O Projeto Comprova, no qual participam cinco organizações associadas à Ajor – Nexo Jornal, revista piauí, Alma Preta, Metrópoles e Jornal Plural –, não cobre discursos de candidatos diretamente, verificando apenas os conteúdos que viralizam nas redes sociais. Para isso,  a iniciativa utiliza um processo de checagem cruzada para que os relatórios sejam publicados. Nela, as informações são submetidas a uma espécie de revisão por pares para evitar erros. “Entendemos que esse é um processo que pode ser feito com agilidade, mas ele seria inviável de reproduzir num período curto de tempo como o de um debate”, aponta Sérgio Lüdtke, editor do programa de checagem.

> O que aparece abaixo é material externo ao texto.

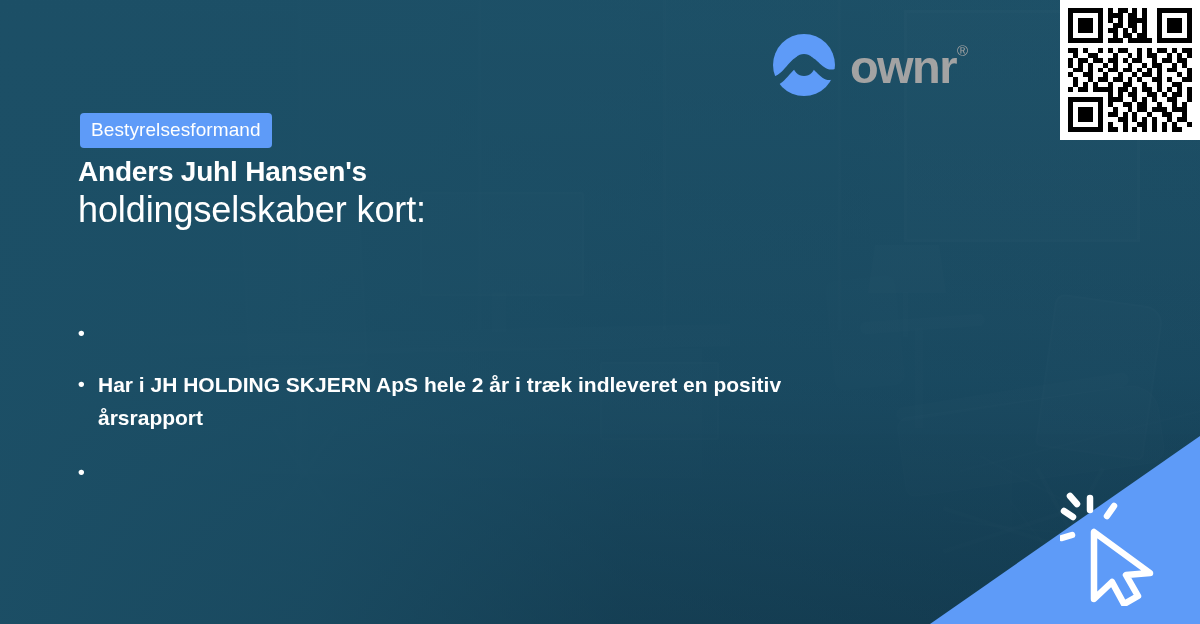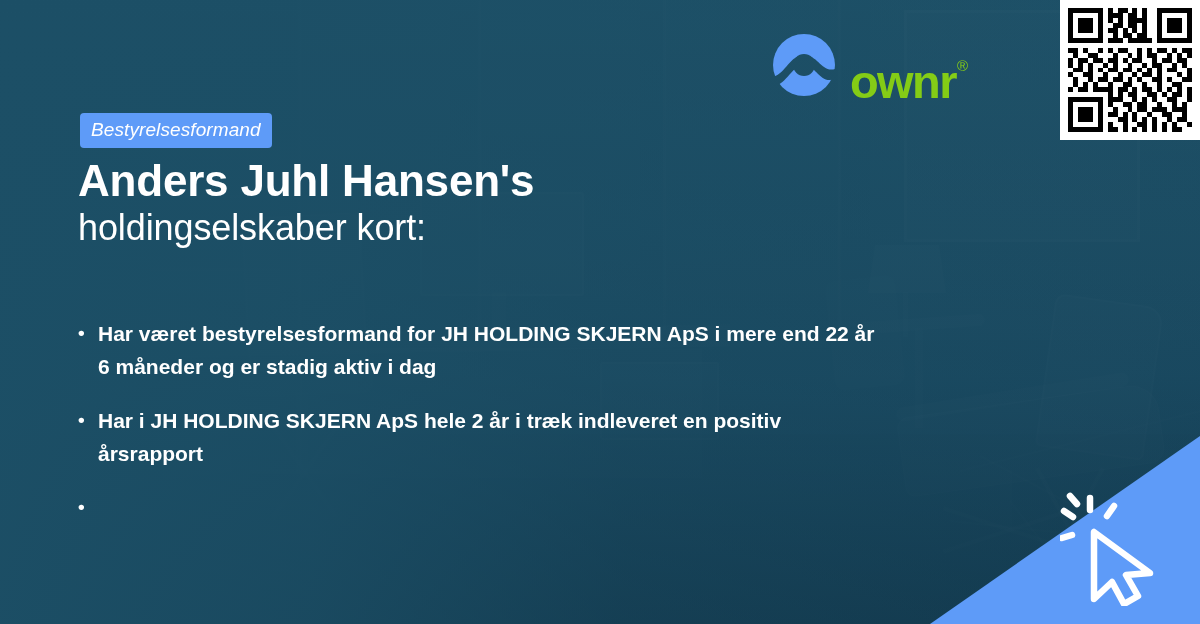"ownr®" .logo-word { color: #84cc16 -> #a3a3a3; top: 16px -> 1px }
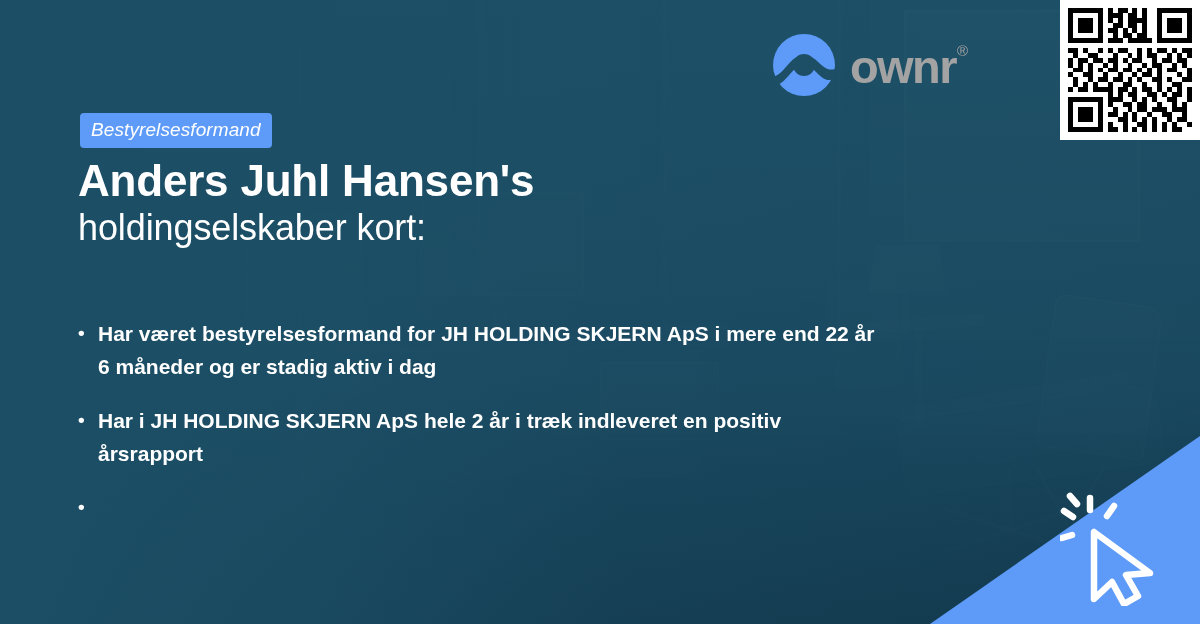"Bestyrelsesformand" .badge { font-style: italic -> none }
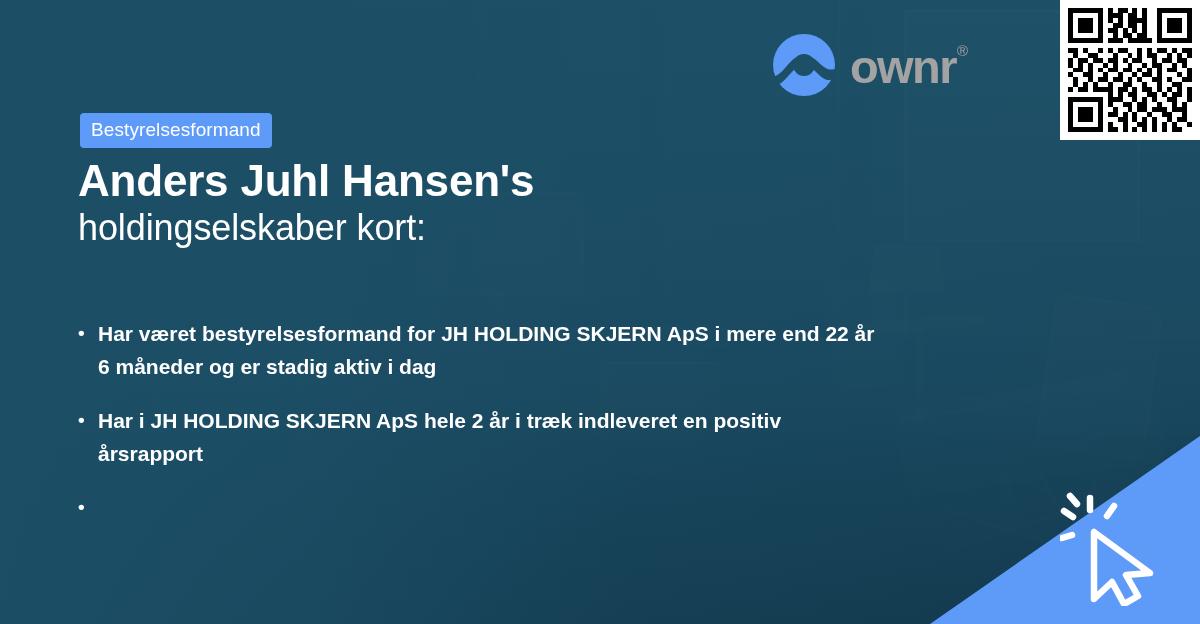"Anders Juhl Hansen's" .title-line1 { font-size: 44px -> 28px }
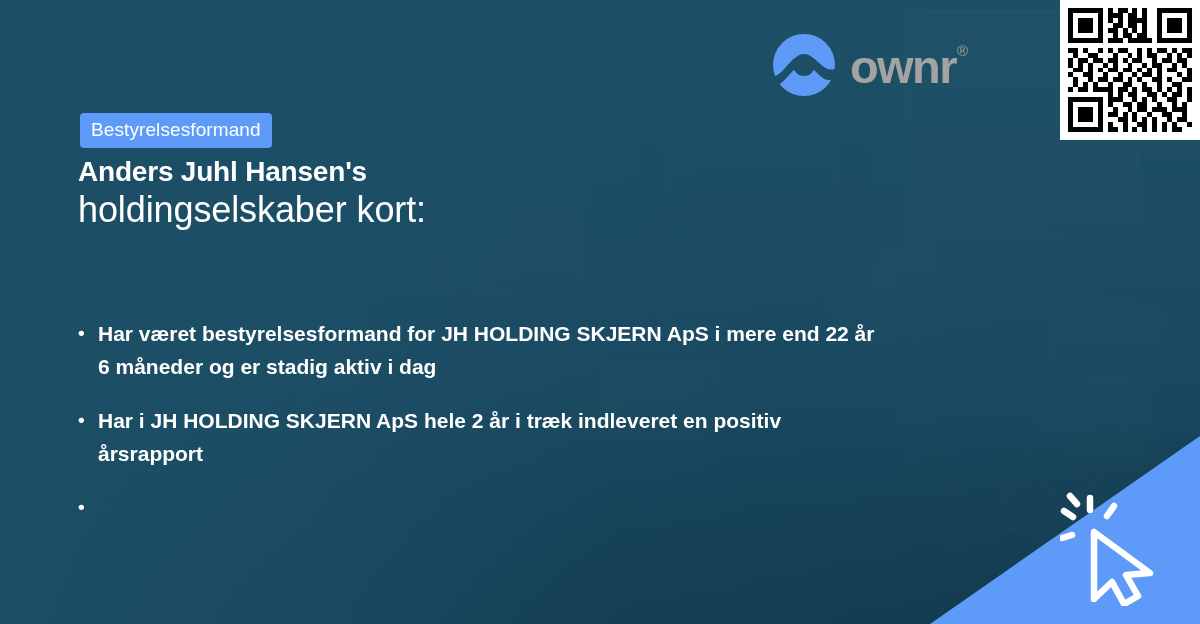"Har været bestyrelsesformand for JH" span.bullet-text { html: <span>Har været bestyrelsesformand for JH HOLDING SKJERN ApS i mere end 22 år 6 måneder og er stadig aktiv i dag</span> -> none }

As plataformas de checagem no Brasil passam anualmente por uma auditoria da IFCN (International Fact-Checking Network) – rede de verificação de notícias, criada pelo Instituto Poynter para promover boas práticas e diretrizes na área. Todas os veículos que integram a iniciativa devem disponibilizar em seus sites o detalhamento de como aplicam sua metodologia, desde a escolha das frases a serem checadas até a forma como apresentam os documentos usados para classificar informações.

Para Leal, é essencial garantir que o público saiba como o processo acontece: “Em um debate com checagem ao vivo, esse conteúdo precisaria ser transposto à TV para que o público saiba como a checagem será feita naquele evento. Isso não garante que não vá haver contestações, mas, ao menos, dá transparência ao processo”.

Difícil, mas não completamente impossível

Uma possível solução para incluir a checagem em tempo real nos debates é que os jornalistas presentes nos programas televisivos se preparem com informações que já tenham passado pelo processo de checagem pelas agências especializadas e possam expô-las quando uma afirmação citada por algum candidato for falsa ou imprecisa. Por exemplo, a Lupa publicou duas reportagens com as mentiras e exageros mais repetidos pelos presidenciáveis Jair Bolsonaro (PL) e Luiz Inácio Lula da Silva (PT) ao longo de suas campanhas.